Activity -> Output range, inclusive: from the line containing "- sudo apt-get install libavcodec-dev" to the line containing "-s libopenh264.so libopenh264.so.5". Restate those lines from the data below word for word and only those.

Data extract ->
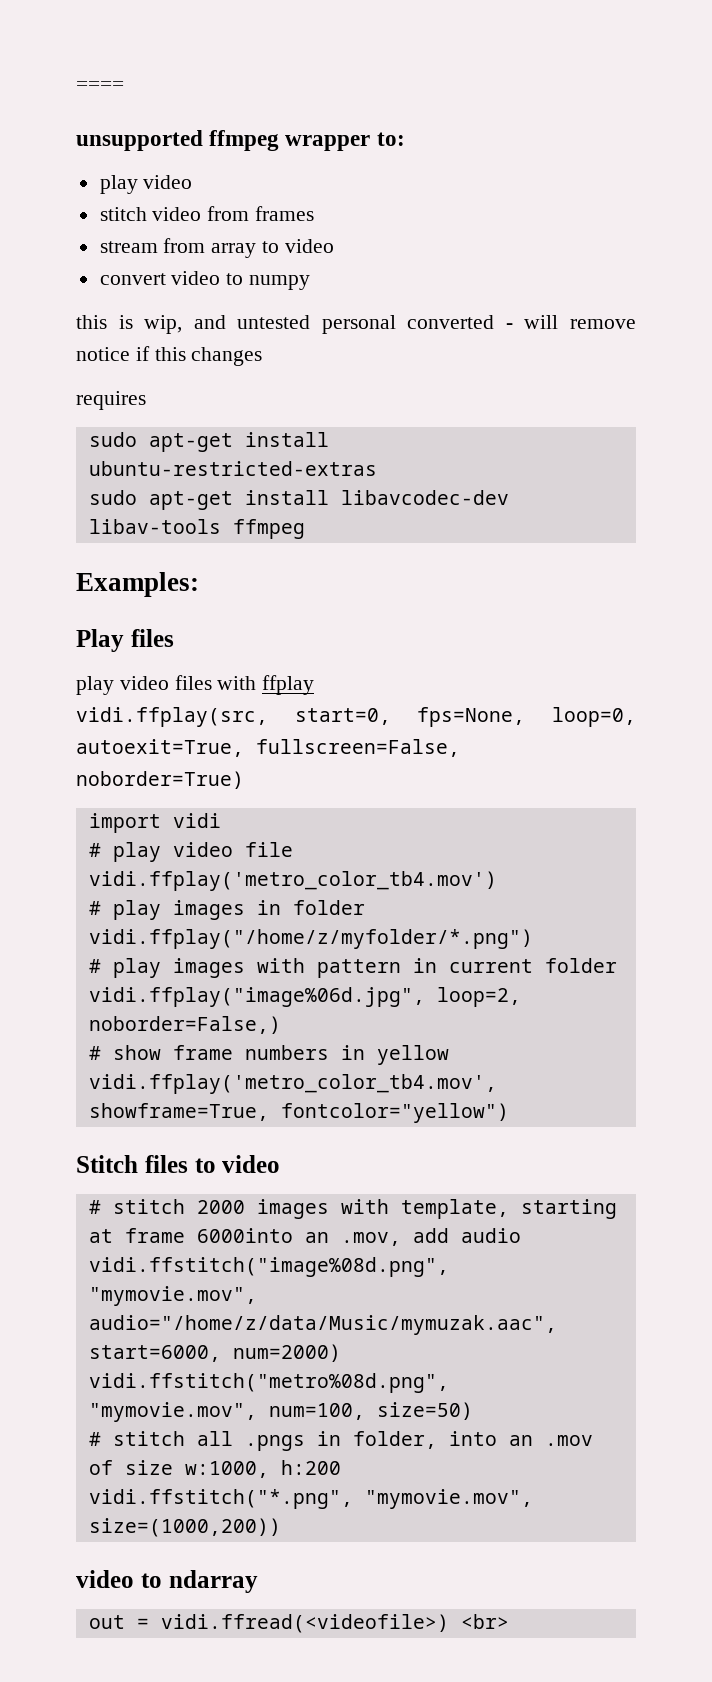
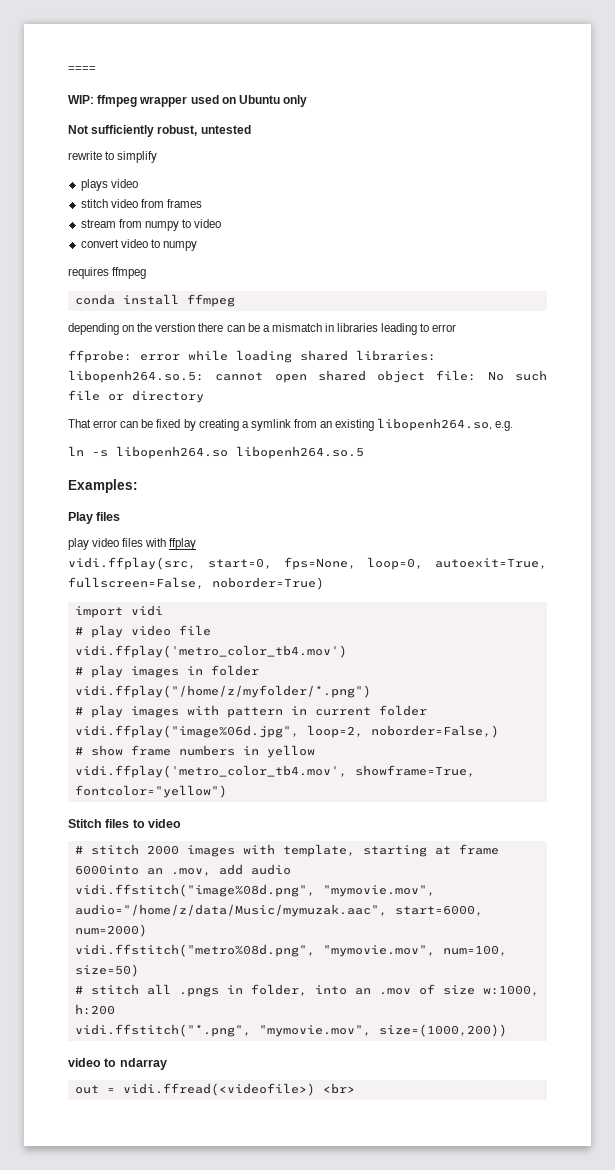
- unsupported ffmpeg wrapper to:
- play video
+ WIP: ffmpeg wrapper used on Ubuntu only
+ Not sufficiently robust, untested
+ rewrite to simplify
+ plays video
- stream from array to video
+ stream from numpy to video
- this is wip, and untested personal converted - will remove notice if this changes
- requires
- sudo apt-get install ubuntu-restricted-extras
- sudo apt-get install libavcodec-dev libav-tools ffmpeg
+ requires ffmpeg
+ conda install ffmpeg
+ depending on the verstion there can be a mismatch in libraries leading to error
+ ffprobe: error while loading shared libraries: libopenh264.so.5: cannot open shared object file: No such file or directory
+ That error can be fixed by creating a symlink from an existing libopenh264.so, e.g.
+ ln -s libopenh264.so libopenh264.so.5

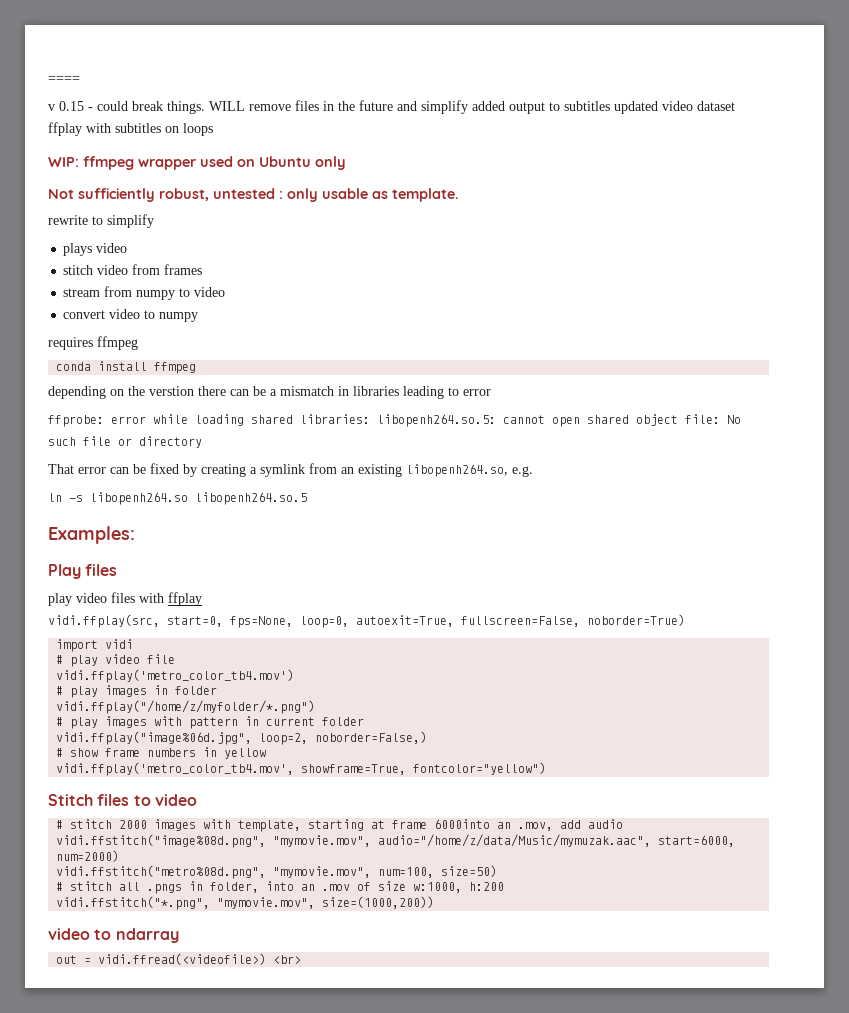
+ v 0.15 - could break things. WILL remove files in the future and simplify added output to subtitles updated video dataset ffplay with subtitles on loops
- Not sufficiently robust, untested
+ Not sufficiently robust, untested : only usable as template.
---
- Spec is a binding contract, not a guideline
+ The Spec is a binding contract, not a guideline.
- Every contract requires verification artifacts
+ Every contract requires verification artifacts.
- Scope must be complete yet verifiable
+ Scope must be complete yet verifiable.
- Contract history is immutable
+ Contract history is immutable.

Expected answer ->
- sudo apt-get install libavcodec-dev libav-tools ffmpeg
+ requires ffmpeg
+ conda install ffmpeg
+ depending on the verstion there can be a mismatch in libraries leading to error
+ ffprobe: error while loading shared libraries: libopenh264.so.5: cannot open shared object file: No such file or directory
+ That error can be fixed by creating a symlink from an existing libopenh264.so, e.g.
+ ln -s libopenh264.so libopenh264.so.5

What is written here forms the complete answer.